What the task asks: Going through the data, count each line that has the word "质量保证体系". Reply with the total and nothing more.

Extracted information:

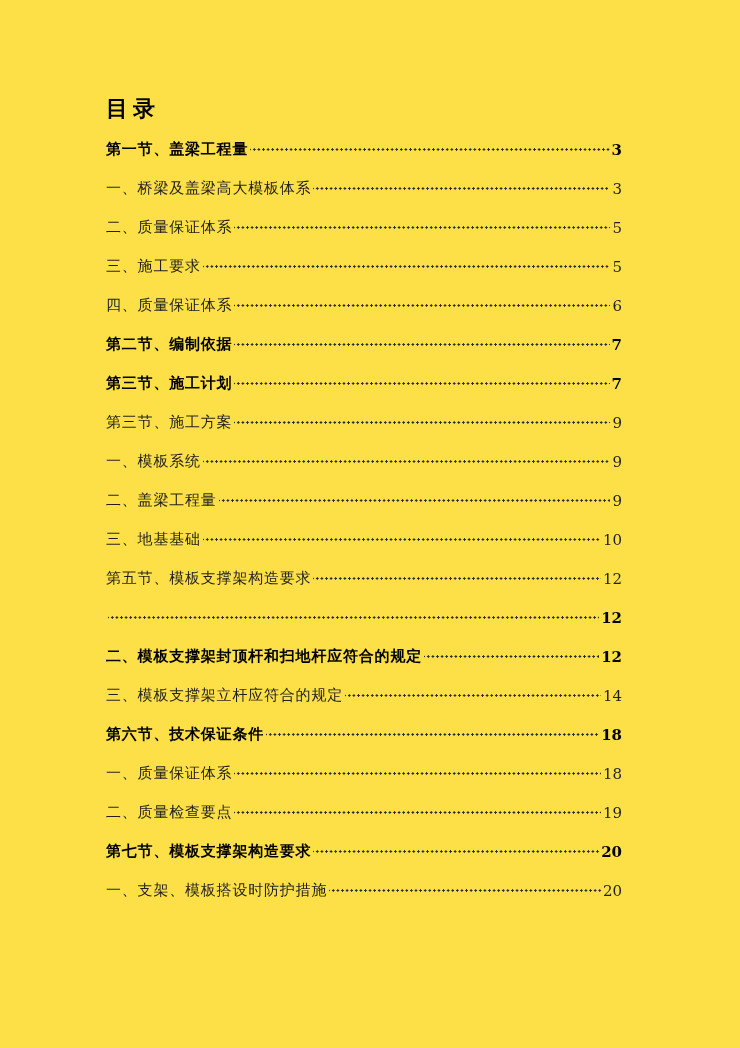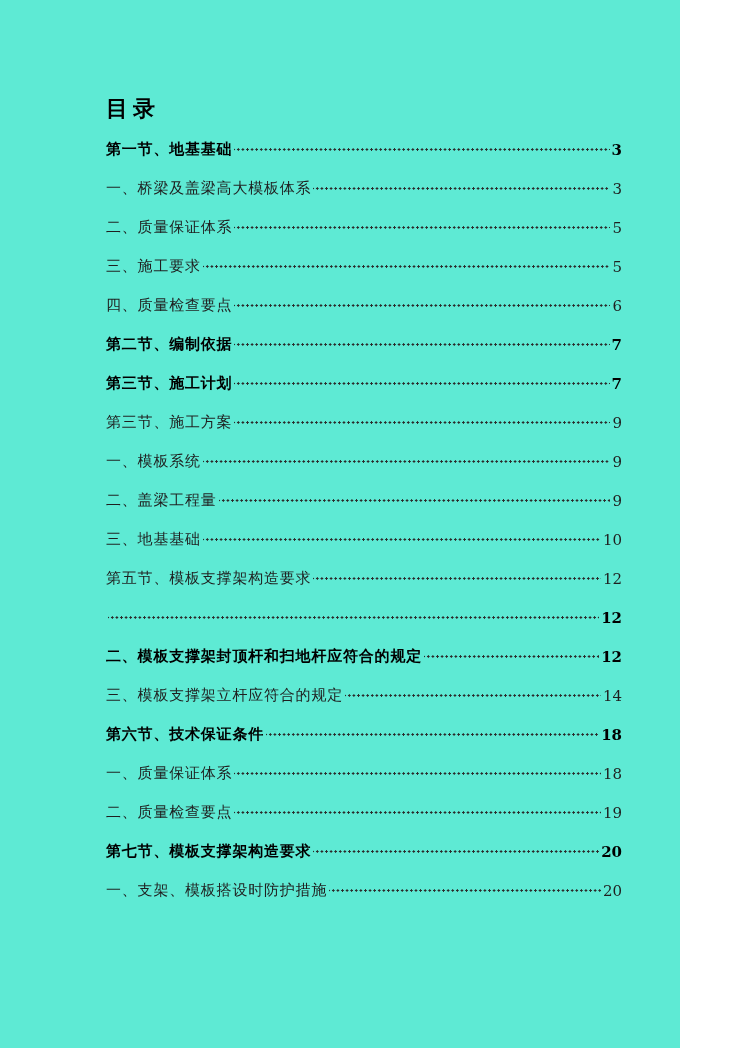--- a/index.html
+++ b/index.html
@@ -2,23 +2,23 @@
 <html><head>
 <meta charset="utf-8">
 <style>
   html, body {
     margin: 0;
     padding: 0;
     background: #ffffff;
   }
   .page {
     position: relative;
-    width: 680px;
+    width: 740px;
     height: 1048px;
-    background: #5eead4;
+    background: #fde047;
     overflow: hidden;
     font-family: "DejaVu Serif", "Liberation Serif", serif;
     color: #1f1f1f;
   }
   .content {
     position: absolute;
     left: 106px;
     top: 95px;
     width: 516px;
   }
@@ -65,41 +65,41 @@
   }
 </style>
 </head>
 <body>
 
 <div class="page">
   <div class="content">
     <h1 class="doc-title">目录</h1>
     <div class="toc-list">
         <div class="toc-row bold">
-    <span class="toc-label">第一节、地基基础</span>
+    <span class="toc-label">第一节、盖梁工程量</span>
     <span class="leader"></span>
     <span class="toc-page">3</span>
   </div>
         <div class="toc-row">
     <span class="toc-label">一、桥梁及盖梁高大模板体系</span>
     <span class="leader"></span>
     <span class="toc-page">3</span>
   </div>
         <div class="toc-row">
     <span class="toc-label">二、质量保证体系</span>
     <span class="leader"></span>
     <span class="toc-page">5</span>
   </div>
         <div class="toc-row">
     <span class="toc-label">三、施工要求</span>
     <span class="leader"></span>
     <span class="toc-page">5</span>
   </div>
         <div class="toc-row">
-    <span class="toc-label">四、质量检查要点</span>
+    <span class="toc-label">四、质量保证体系</span>
     <span class="leader"></span>
     <span class="toc-page">6</span>
   </div>
         <div class="toc-row bold">
     <span class="toc-label">第二节、编制依据</span>
     <span class="leader"></span>
     <span class="toc-page">7</span>
   </div>
         <div class="toc-row bold">
     <span class="toc-label">第三节、施工计划</span>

Problem solution: 2